Records from a dataset
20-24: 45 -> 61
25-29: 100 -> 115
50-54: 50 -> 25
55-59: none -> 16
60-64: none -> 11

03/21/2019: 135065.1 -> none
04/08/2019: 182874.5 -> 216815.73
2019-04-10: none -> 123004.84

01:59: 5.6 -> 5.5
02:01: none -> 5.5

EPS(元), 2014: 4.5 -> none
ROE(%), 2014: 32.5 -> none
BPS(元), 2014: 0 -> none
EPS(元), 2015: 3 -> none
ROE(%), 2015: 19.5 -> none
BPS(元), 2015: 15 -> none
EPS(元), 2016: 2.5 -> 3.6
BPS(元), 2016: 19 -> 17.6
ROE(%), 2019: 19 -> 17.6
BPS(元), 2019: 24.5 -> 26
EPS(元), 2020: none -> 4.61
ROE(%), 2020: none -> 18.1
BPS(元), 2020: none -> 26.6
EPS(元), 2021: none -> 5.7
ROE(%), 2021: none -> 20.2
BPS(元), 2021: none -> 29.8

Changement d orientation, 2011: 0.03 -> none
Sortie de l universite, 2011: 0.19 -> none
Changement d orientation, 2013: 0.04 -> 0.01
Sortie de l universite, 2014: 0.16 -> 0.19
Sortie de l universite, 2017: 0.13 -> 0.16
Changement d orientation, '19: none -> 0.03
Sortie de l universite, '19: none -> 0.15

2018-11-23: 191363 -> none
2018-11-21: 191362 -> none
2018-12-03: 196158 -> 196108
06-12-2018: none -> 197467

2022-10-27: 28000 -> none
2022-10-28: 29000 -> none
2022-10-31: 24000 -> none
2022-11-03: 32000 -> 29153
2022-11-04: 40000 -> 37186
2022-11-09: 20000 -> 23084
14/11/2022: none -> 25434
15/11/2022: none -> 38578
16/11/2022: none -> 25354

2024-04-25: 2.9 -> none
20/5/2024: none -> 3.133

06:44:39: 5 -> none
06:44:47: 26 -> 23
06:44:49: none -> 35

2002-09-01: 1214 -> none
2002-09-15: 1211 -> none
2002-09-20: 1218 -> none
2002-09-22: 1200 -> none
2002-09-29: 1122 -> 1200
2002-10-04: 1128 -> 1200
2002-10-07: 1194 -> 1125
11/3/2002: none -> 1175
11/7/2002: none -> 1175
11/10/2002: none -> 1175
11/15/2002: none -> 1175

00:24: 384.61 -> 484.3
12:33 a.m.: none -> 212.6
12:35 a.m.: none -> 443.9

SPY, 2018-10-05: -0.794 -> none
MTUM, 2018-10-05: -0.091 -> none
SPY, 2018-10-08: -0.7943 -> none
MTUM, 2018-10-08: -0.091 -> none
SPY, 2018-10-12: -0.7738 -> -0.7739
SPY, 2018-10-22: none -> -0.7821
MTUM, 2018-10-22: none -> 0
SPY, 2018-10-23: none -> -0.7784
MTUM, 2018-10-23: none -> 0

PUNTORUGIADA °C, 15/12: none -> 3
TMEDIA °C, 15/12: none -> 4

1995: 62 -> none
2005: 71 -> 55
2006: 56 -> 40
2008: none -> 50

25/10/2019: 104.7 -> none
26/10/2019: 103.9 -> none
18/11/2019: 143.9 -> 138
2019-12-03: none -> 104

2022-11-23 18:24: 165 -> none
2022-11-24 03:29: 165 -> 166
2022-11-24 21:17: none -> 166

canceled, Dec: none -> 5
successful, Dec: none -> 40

» **WORK TASK**
Filter the entries and keep only the lines holding "universite".

» **ANSWER BELOW**
Sortie de l universite, 2011: 0.19 -> none
Sortie de l universite, 2014: 0.16 -> 0.19
Sortie de l universite, 2017: 0.13 -> 0.16
Sortie de l universite, '19: none -> 0.15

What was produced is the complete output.